Je me souviens d'avoir été assis dans un laboratoire informatique de l'Université de Géorgie il y a plus de 30 ans. Peu de temps après la chute de l’Union Soviétique. J'ai observé quelque chose que je n'avais jamais vu auparavant sur l'écran de l'étudiant assis à côté de moi. Il était engagé dans une forme rudimentaire de messagerie. Même si je n'aurais pas dû essayer de lire ce qu'il écrivait, j'ai vu que lui et son interlocuteur parlaient de la résurrection de Jésus-Christ. J'ai été abasourdi par l'importance de ce qui se passait. De grandes parties du monde échappaient au contrôle étouffant des gouvernements totalitaires. En regardant ces deux personnes séparées par une grande distance parler de la résurrection, j’ai cru assister à une sorte d’épanouissement final de la liberté hors de portée des dictateurs et des oligarques.

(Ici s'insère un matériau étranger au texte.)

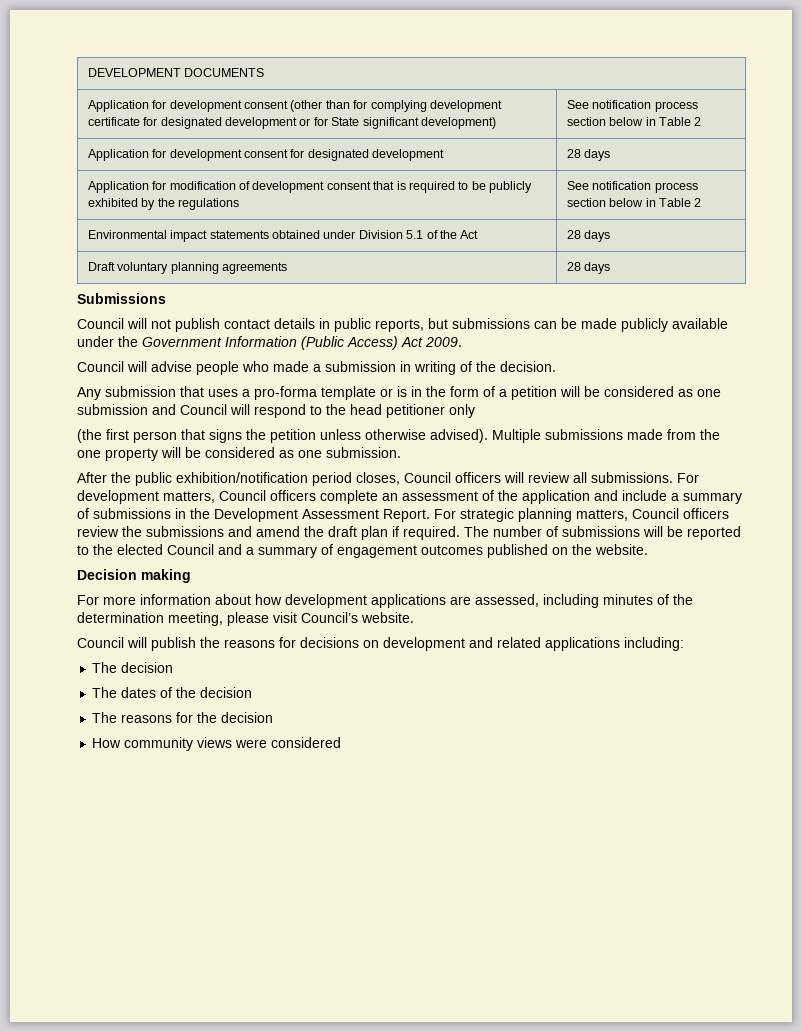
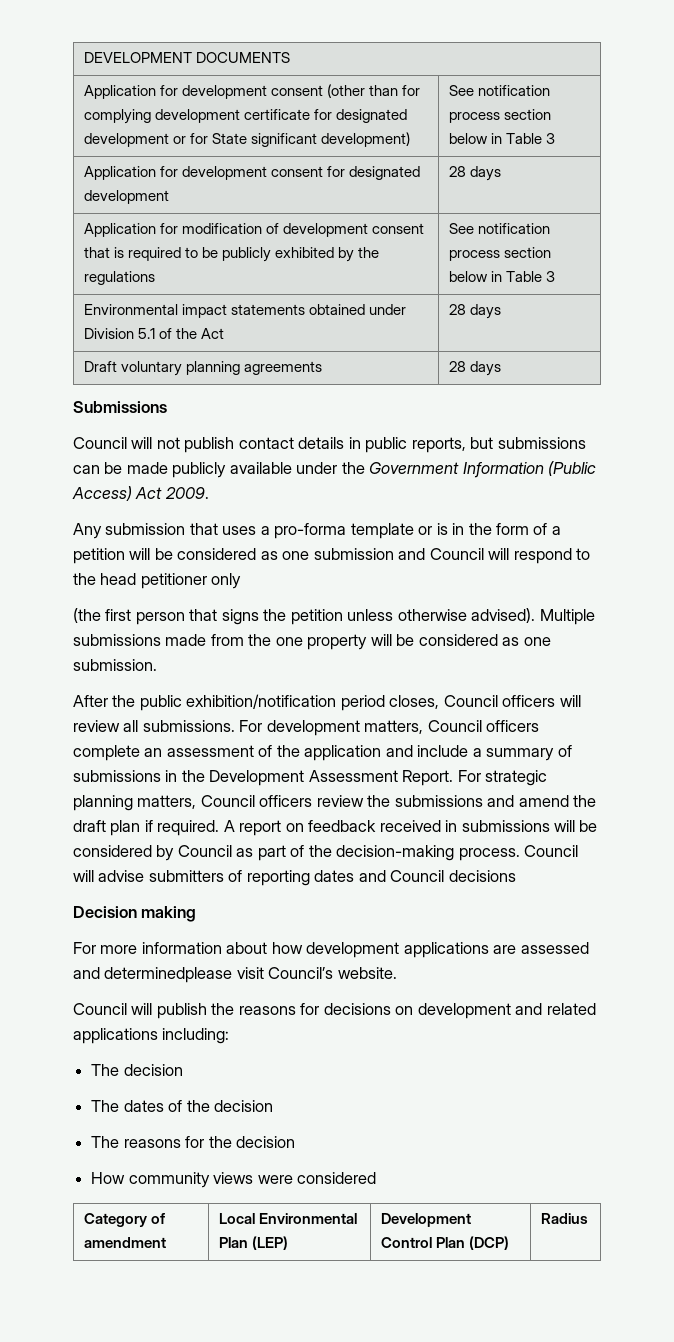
- Application for development consent (other than for complying development certificate for designated development or for State significant development) | See notification process section below in Table 2
+ Application for development consent (other than for complying development certificate for designated development or for State significant development) | See notification process section below in Table 3
- Application for modification of development consent that is required to be publicly exhibited by the regulations | See notification process section below in Table 2
+ Application for modification of development consent that is required to be publicly exhibited by the regulations | See notification process section below in Table 3
- Council will advise people who made a submission in writing of the decision.
- The number of submissions will be reported to the elected Council and a summary of engagement outcomes published on the website.
+ A report on feedback received in submissions will be considered by Council as part of the decision-making process. Council will advise submitters of reporting dates and Council decisions
- For more information about how development applications are assessed, including minutes of the determination meeting, please visit Council’s website.
+ For more information about how development applications are assessed and determinedplease visit Council’s website.
+ Category of amendment | Local Environmental Plan (LEP) | Development Control Plan (DCP) | Radius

Je réalise maintenant que j'avais tort. La lutte n’est jamais vraiment terminée. Alors que nous revenons sur les deux grandes dystopies, 1984 et Meilleur des Mondes, nous nous sommes rendu compte que le deuxième livre était bien plus prophétique. Le danger est moins celui d'une botte écrasant à jamais le visage d'un homme, 1984 décrit, et plus encore, que nous serons attirés vers un contrôle absolu via l'utilisation du divertissement et des produits pharmaceutiques.

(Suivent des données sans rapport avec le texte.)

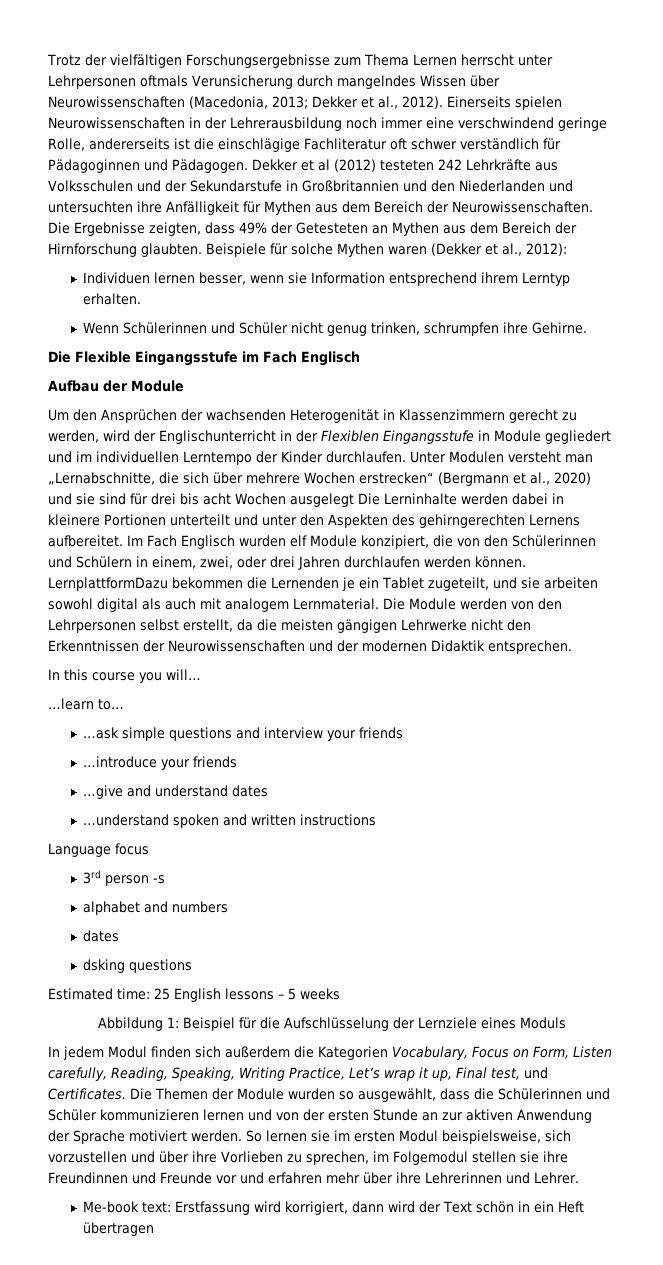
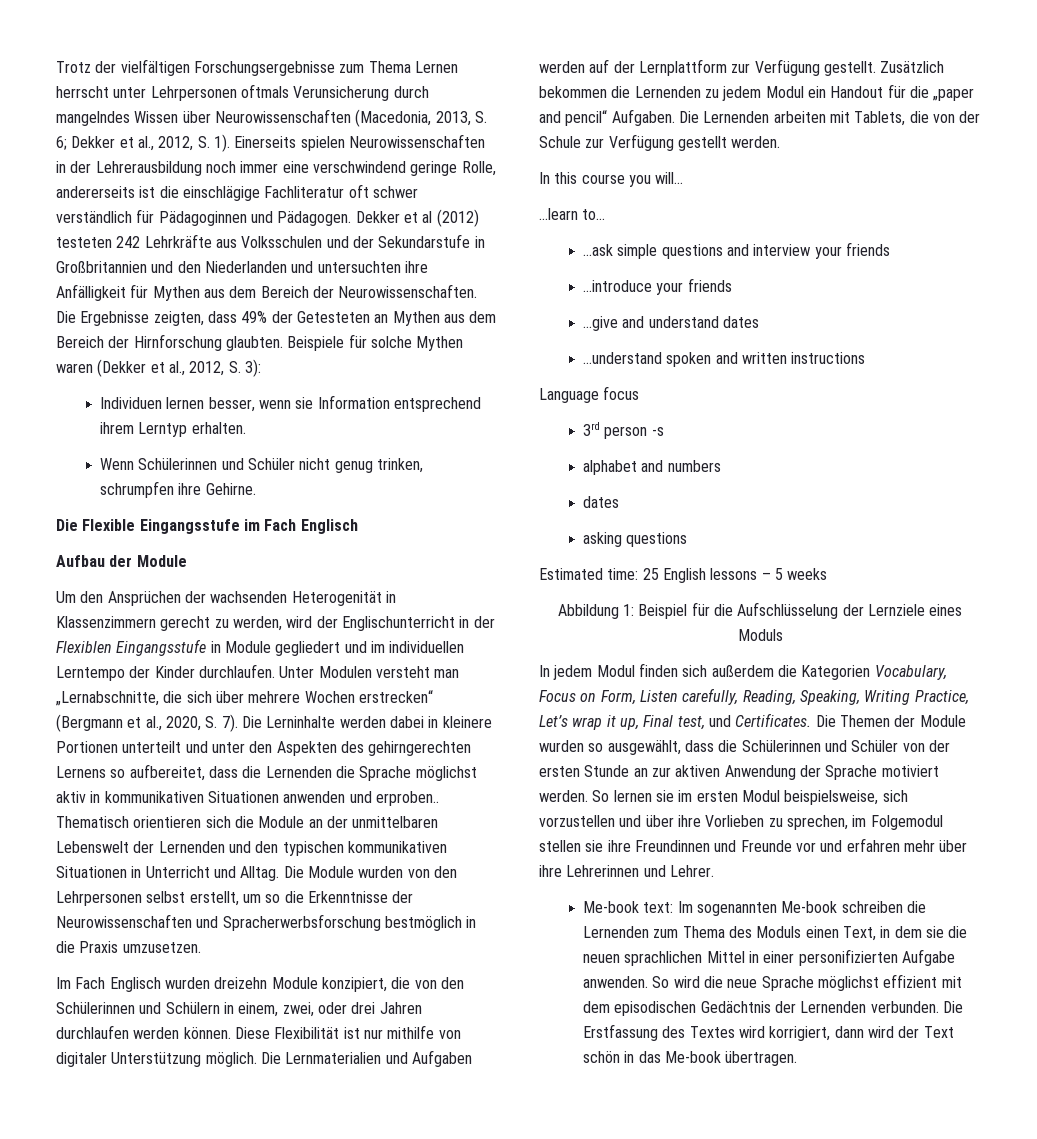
- Trotz der vielfältigen Forschungsergebnisse zum Thema Lernen herrscht unter Lehrpersonen oftmals Verunsicherung durch mangelndes Wissen über Neurowissenschaften (Macedonia, 2013; Dekker et al., 2012).
+ Trotz der vielfältigen Forschungsergebnisse zum Thema Lernen herrscht unter Lehrpersonen oftmals Verunsicherung durch mangelndes Wissen über Neurowissenschaften (Macedonia, 2013, S. 6; Dekker et al., 2012, S. 1).
- Beispiele für solche Mythen waren (Dekker et al., 2012):
+ Beispiele für solche Mythen waren (Dekker et al., 2012, S. 3):
- Unter Modulen versteht man „Lernabschnitte, die sich über mehrere Wochen erstrecken“ (Bergmann et al., 2020) und sie sind für drei bis acht Wochen ausgelegt Die Lerninhalte werden dabei in kleinere Portionen unterteilt und unter den Aspekten des gehirngerechten Lernens aufbereitet. Im Fach Englisch wurden elf Module konzipiert, die von den Schülerinnen und Schülern in einem, zwei, oder drei Jahren durchlaufen werden können.
+ Unter Modulen versteht man „Lernabschnitte, die sich über mehrere Wochen erstrecken“ (Bergmann et al., 2020, S. 7). Die Lerninhalte werden dabei in kleinere Portionen unterteilt und unter den Aspekten des gehirngerechten Lernens so aufbereitet, dass die Lernenden die Sprache möglichst aktiv in kommunikativen Situationen anwenden und erproben.. Thematisch orientieren sich die Module an der unmittelbaren Lebenswelt der Lernenden und den typischen kommunikativen Situationen in Unterricht und Alltag. Die Module wurden von den Lehrpersonen selbst erstellt, um so die Erkenntnisse der Neurowissenschaften und Spracherwerbsforschung bestmöglich in die Praxis umzusetzen.
+ Im Fach Englisch wurden dreizehn Module konzipiert, die von den Schülerinnen und Schülern in einem, zwei, oder drei Jahren durchlaufen werden können.
- LernplattformDazu bekommen die Lernenden je ein Tablet zugeteilt, und sie arbeiten sowohl digital als auch mit analogem Lernmaterial. Die Module werden von den Lehrpersonen selbst erstellt, da die meisten gängigen Lehrwerke nicht den Erkenntnissen der Neurowissenschaften und der modernen Didaktik entsprechen.
+ Diese Flexibilität ist nur mithilfe von digitaler Unterstützung möglich. Die Lernmaterialien und Aufgaben werden auf der Lernplattform zur Verfügung gestellt. Zusätzlich bekommen die Lernenden zu jedem Modul ein Handout für die „paper and pencil“ Aufgaben. Die Lernenden arbeiten mit Tablets, die von der Schule zur Verfügung gestellt werden.
- dsking questions
+ asking questions
- Die Themen der Module wurden so ausgewählt, dass die Schülerinnen und Schüler kommunizieren lernen und von der ersten Stunde an zur aktiven Anwendung der Sprache motiviert werden.
+ Die Themen der Module wurden so ausgewählt, dass die Schülerinnen und Schüler von der ersten Stunde an zur aktiven Anwendung der Sprache motiviert werden.
- Me-book text: Erstfassung wird korrigiert, dann wird der Text schön in ein Heft übertragen
+ Me-book text: Im sogenannten Me-book schreiben die Lernenden zum Thema des Moduls einen Text, in dem sie die neuen sprachlichen Mittel in einer personifizierten Aufgabe anwenden. So wird die neue Sprache möglichst effizient mit dem episodischen Gedächtnis der Lernenden verbunden. Die Erstfassung des Textes wird korrigiert, dann wird der Text schön in das Me-book übertragen.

Ce contraste entre les deux livres est devenu monnaie courante, mais il y a un troisième volume qui devrait être ajouté, celui de CS Lewis. L'abolition de l'homme. Lewis a écrit avec une sorte d’indignation contrôlée face aux postures déconstructrices des « deux jeunes maîtres d’école » qui cherchaient à infecter l’esprit des enfants avec leur vision cynique de ces choses que nous pourrions qualifier de sublimes, romantiques ou courageuses. Cherchant à protéger notre conception de ce que signifie être humain, Lewis a décrit la terrible perspective de garçons élevés comme des « imbéciles urbains » ou, plus célèbrement, des « hommes sans poitrine ». Lewis considérait ce changement comme le programme des conditionneurs d’élite qui traiteraient l’humanité comme de l’argile.

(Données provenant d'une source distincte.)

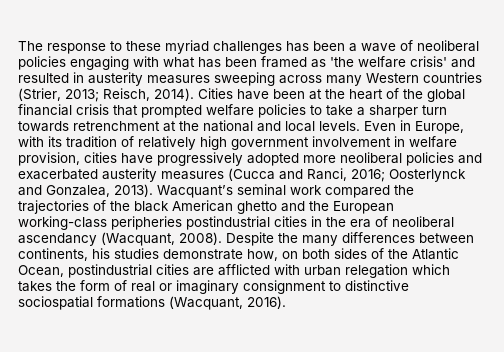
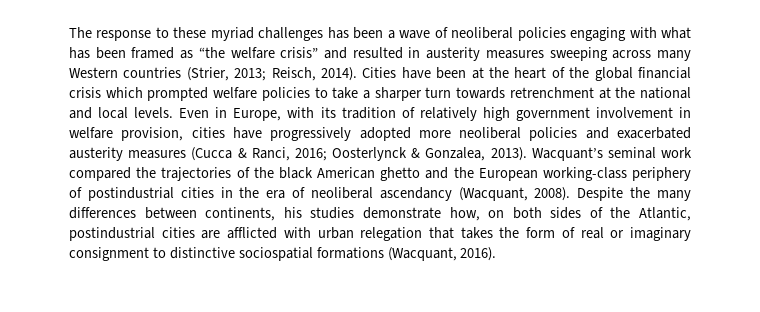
- The response to these myriad challenges has been a wave of neoliberal policies engaging with what has been framed as 'the welfare crisis' and resulted in austerity measures sweeping across many Western countries (Strier, 2013; Reisch, 2014).
+ The response to these myriad challenges has been a wave of neoliberal policies engaging with what has been framed as “the welfare crisis” and resulted in austerity measures sweeping across many Western countries (Strier, 2013; Reisch, 2014).
- Cities have been at the heart of the global financial crisis that prompted welfare policies to take a sharper turn towards retrenchment at the national and local levels.
+ Cities have been at the heart of the global financial crisis which prompted welfare policies to take a sharper turn towards retrenchment at the national and local levels.
- Even in Europe, with its tradition of relatively high government involvement in welfare provision, cities have progressively adopted more neoliberal policies and exacerbated austerity measures (Cucca and Ranci, 2016; Oosterlynck and Gonzalea, 2013).
+ Even in Europe, with its tradition of relatively high government involvement in welfare provision, cities have progressively adopted more neoliberal policies and exacerbated austerity measures (Cucca & Ranci, 2016; Oosterlynck & Gonzalea, 2013).
- Wacquant’s seminal work compared the trajectories of the black American ghetto and the European working-class peripheries postindustrial cities in the era of neoliberal ascendancy (Wacquant, 2008).
+ Wacquant’s seminal work compared the trajectories of the black American ghetto and the European working-class periphery of postindustrial cities in the era of neoliberal ascendancy (Wacquant, 2008).
- Despite the many differences between continents, his studies demonstrate how, on both sides of the Atlantic Ocean, postindustrial cities are afflicted with urban relegation which takes the form of real or imaginary consignment to distinctive sociospatial formations (Wacquant, 2016).
+ Despite the many differences between continents, his studies demonstrate how, on both sides of the Atlantic, postindustrial cities are afflicted with urban relegation that takes the form of real or imaginary consignment to distinctive sociospatial formations (Wacquant, 2016).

Nous pouvons rire de la bêtise des moteurs d’intelligence artificielle qui génèrent des Vikings asiatiques et des stormtroopers africains, mais ces choses ne nous sont risquables que parce que nous disposons de suffisamment de contexte et de connaissances pour mieux savoir. Alors que l’information passe de plus en plus de l’analogique à l’électronique, nous pourrions nous retrouver davantage comme le Jonathan E frustré de Roller qui se réveille suffisamment pour savoir qu'il est manipulé, mais n'a aucun moyen réel de savoir pourquoi ou comment. Comme le XIIIe siècle qui a tout simplement disparu Rollernotre époque peut en effet être facile à perdre.